How many more stories have yet to be told?
- Gertrude Weil helped found the Goldsboro Equal Suffrage Association in 1914 and served as its first president. By 1917, she was an officer in the North Carolina Equal Suffrage League, becoming president in 1919. On the issue she said: "Women breathed the same air, got the same education; it was ridiculous, spending so much energy and elocution on something rightfully theirs."
- The Jewish League for Woman Suffrage (JLWS) was the only Jewish women’s organization in England—and the world—devoted exclusively to obtaining both national and Jewish suffrage for women.
- Henrietta "Netta" Franklin served as president of the British National Union of Women Suffrage Societies in 1916 and 1917. She was one of a small but powerful group of Jewish women who participated in the British suffrage movement, and among an even smaller group who achieved distinction in that area. Anglo-Jewish suffragists like Franklin felt their acceptance into the controversial movement “proved” their status as Englishwomen.
- Mary Belle Grossman's involvement in Cleveland’s suffrage movement launched her public career as a political activist. She later served as a judge, leading the Cleveland Press
in 1947 to describe her as a “militant feminist [who] has been bad news to wife beaters, gamblers, and persons charged with morals offenses.”
- Rosika Schwimmer was a leader in the international pacifist and feminist movements, was recruited by leaders of the American suffrage movement and the president of the International Woman Suffrage Alliance to speak and organize in the campaign for women's suffrage in in America.
- Belle Winestine was selected by members of the State Headquarters for Woman Suffrage in Wisconsin as the student representative to address a joint session of the state legislature. In 1914, she returned home to help launch the women's suffrage movement in Montana. She later became Jeannette Rankin’s legislative assistant.
- Maud Nathan, born into a distinguished old New York Sephardic family, worked tirelessly for women's suffrage - an issue that caused a rift in her relations with her family.
- Anita Pollitzer demonstrated her commitment to woman suffrage in 1917 by being arrested as a Silent Sentinel picketing the Woodrow Wilson White House. In August 1920, Pollitzer used her considerable charm to convince legislator Harry T. Burn of Tennessee to cast the deciding vote for the amendment.

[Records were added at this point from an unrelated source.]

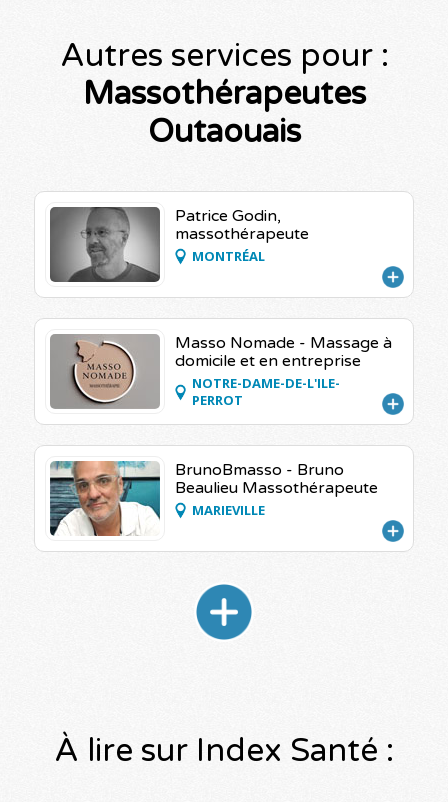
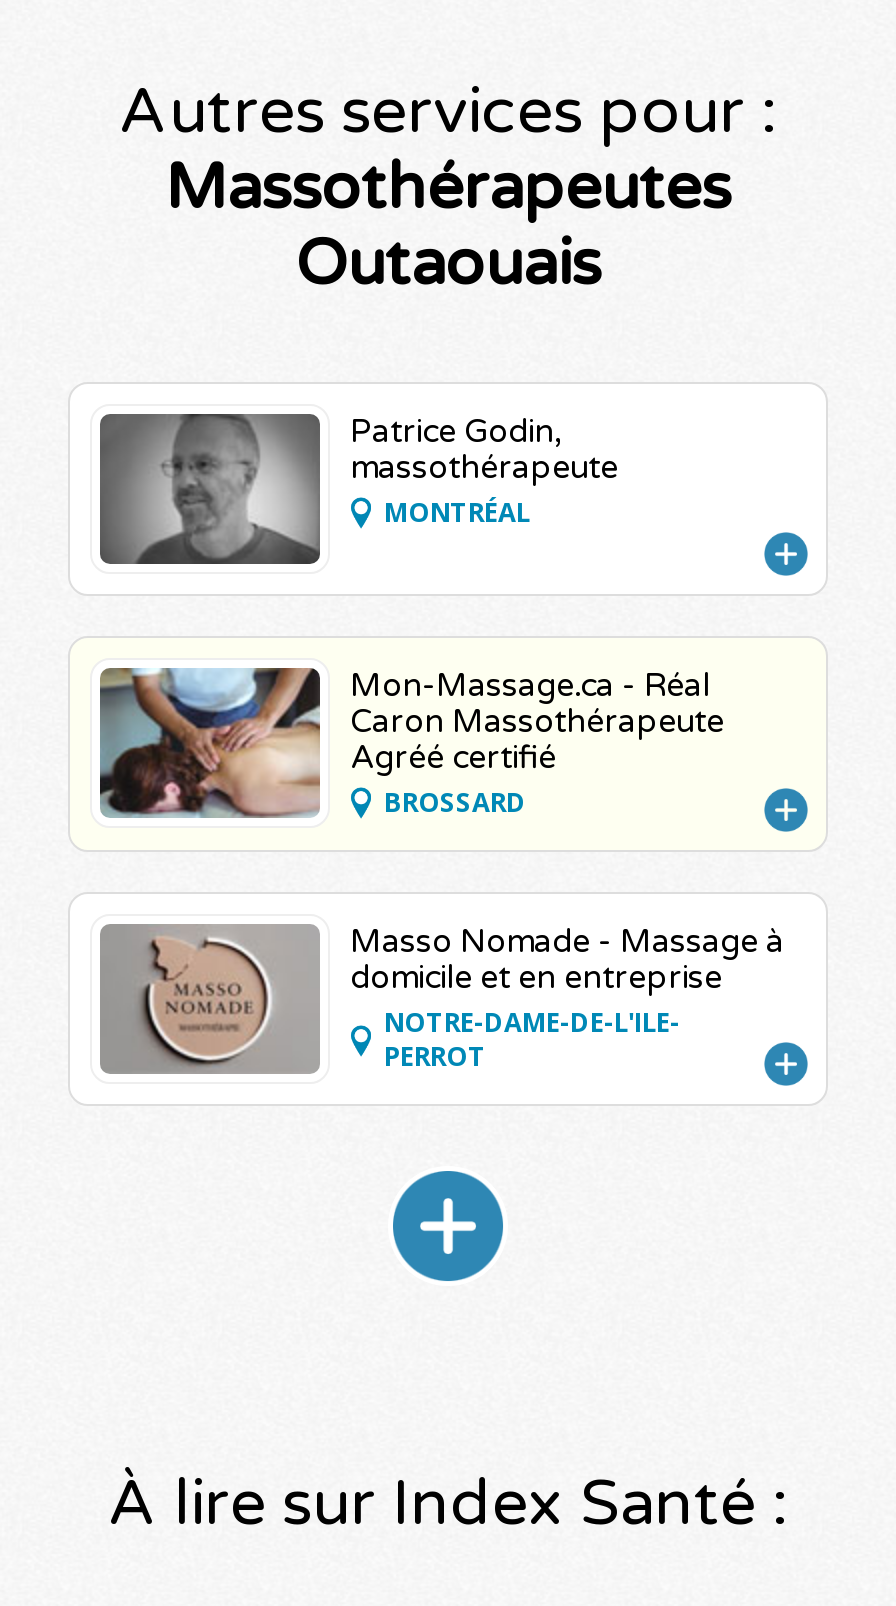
+ [image]
+ Mon-Massage.ca - Réal
+ Caron Massothérapeute
+ Agréé certifié
+ BROSSARD

moved down: [image] | Masso Nomade - Massage à | domicile et en entreprise | NOTRE-DAME-DE-L'ILE- | PERROT

- [image]
- BrunoBmasso - Bruno
- Beaulieu Massothérapeute
- MARIEVILLE
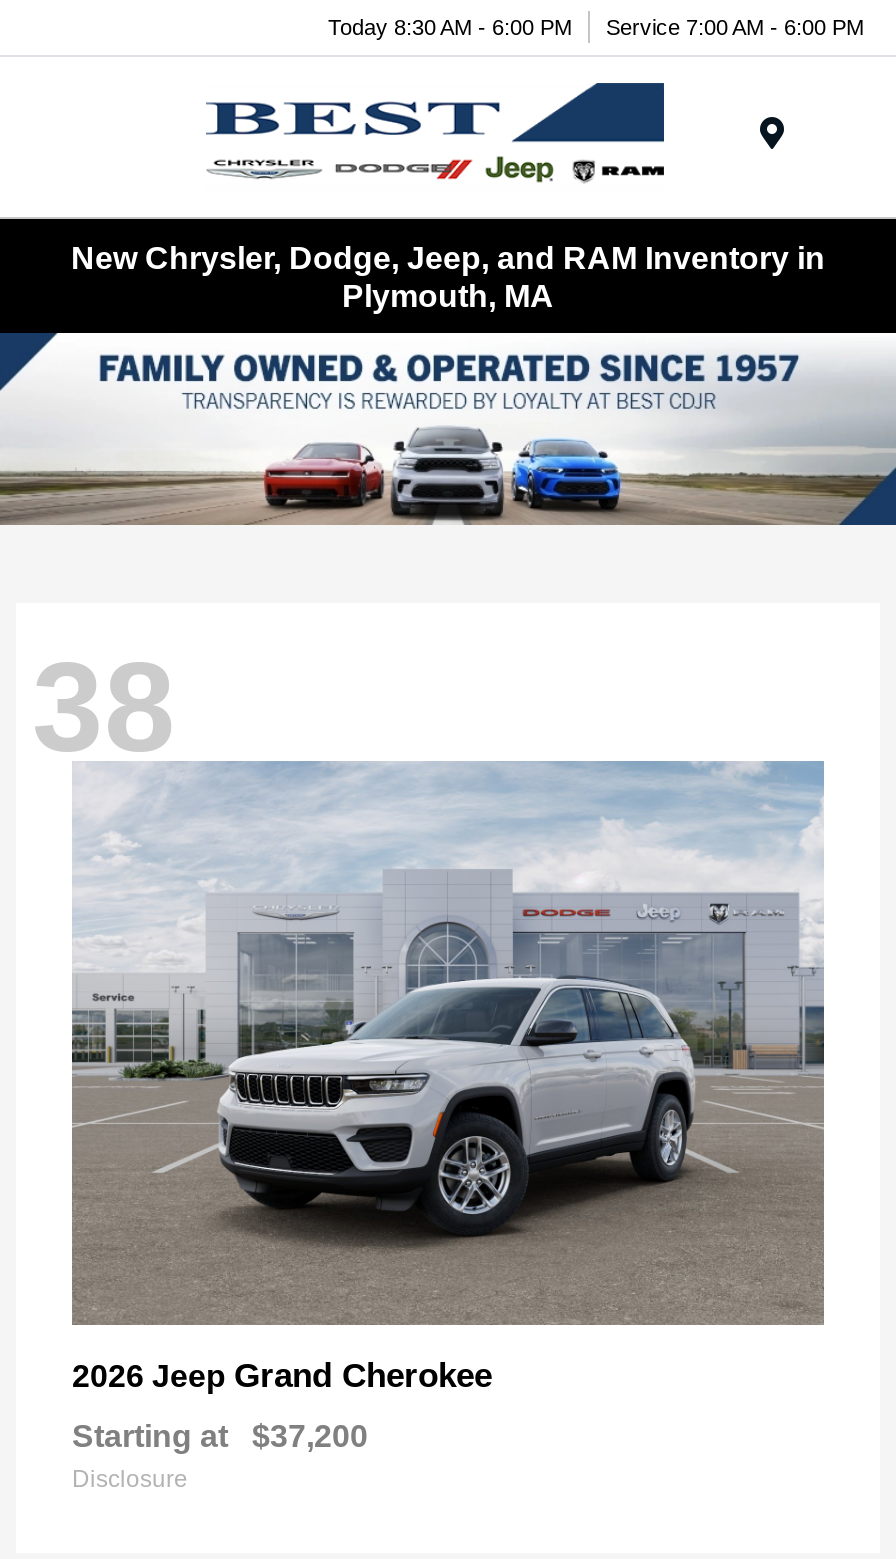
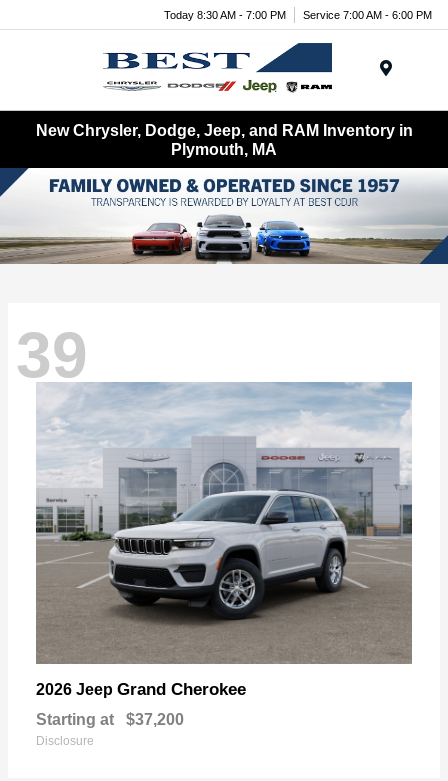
- Today 8:30 AM - 6:00 PM Service 7:00 AM - 6:00 PM
+ Today 8:30 AM - 7:00 PM Service 7:00 AM - 6:00 PM

- 38
+ 39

- Rosa Manus was a leading Dutch feminists before World War II. She was active in the Dutch branch of the International Women's Suffrage Alliance (IWSA). In 1935 she was the driving force behind the establishment in Amsterdam of the International Archives for the Women’s Movement (IAV), the aim of which was to promote the knowledge and scientific study of the women’s movement and to be a center for collecting and preserving the cultural heritage of women.
- Rosalie Whitney joined the Brooklyn Woman’s Suffrage Party in 1917 and was the New York congressional chair in the Woman’s Federal Equality Association and a speaker for the National American Woman Suffrage Association at the House of Representatives suffrage amendment hearing in 1918.
- Bertha Solomon was one of the first women’s rights activists in South Africa. After years of active campaigning for voting rights for women, the South African Suffrage Movement achieved a partial victory with the passage of the Women’s Suffrage Act of 1930. Disappointment lay in the fact that the Act enfranchised only white and not colored women. This Act marked Bertha Solomon’s entry into active political life.
- The building of an egalitarian Jewish society in pre-state Israel was a keystone of the Zionist plan in general and of its socialist component in particular. learn more about suffrage in early Palestine in Jewish Women: A Comprehenshive Historical Encyclopedia.
Of course, not all "Jewesses with attitude" supported women's suffrage...
Emma Goldman, who was opposed on principle to all forms of government, saw little value in fighting for the right to participate in a system she found inherently oppressive. "Needless to say," she wrote, "I am not opposed to woman suffrage on the conventional ground that she is not equal to it. I see neither physical, psychological, nor mental reasons why woman should not have the equal right to vote with man. But that can not possibly blind me to the absurd notion that woman will accomplish that wherein man has failed."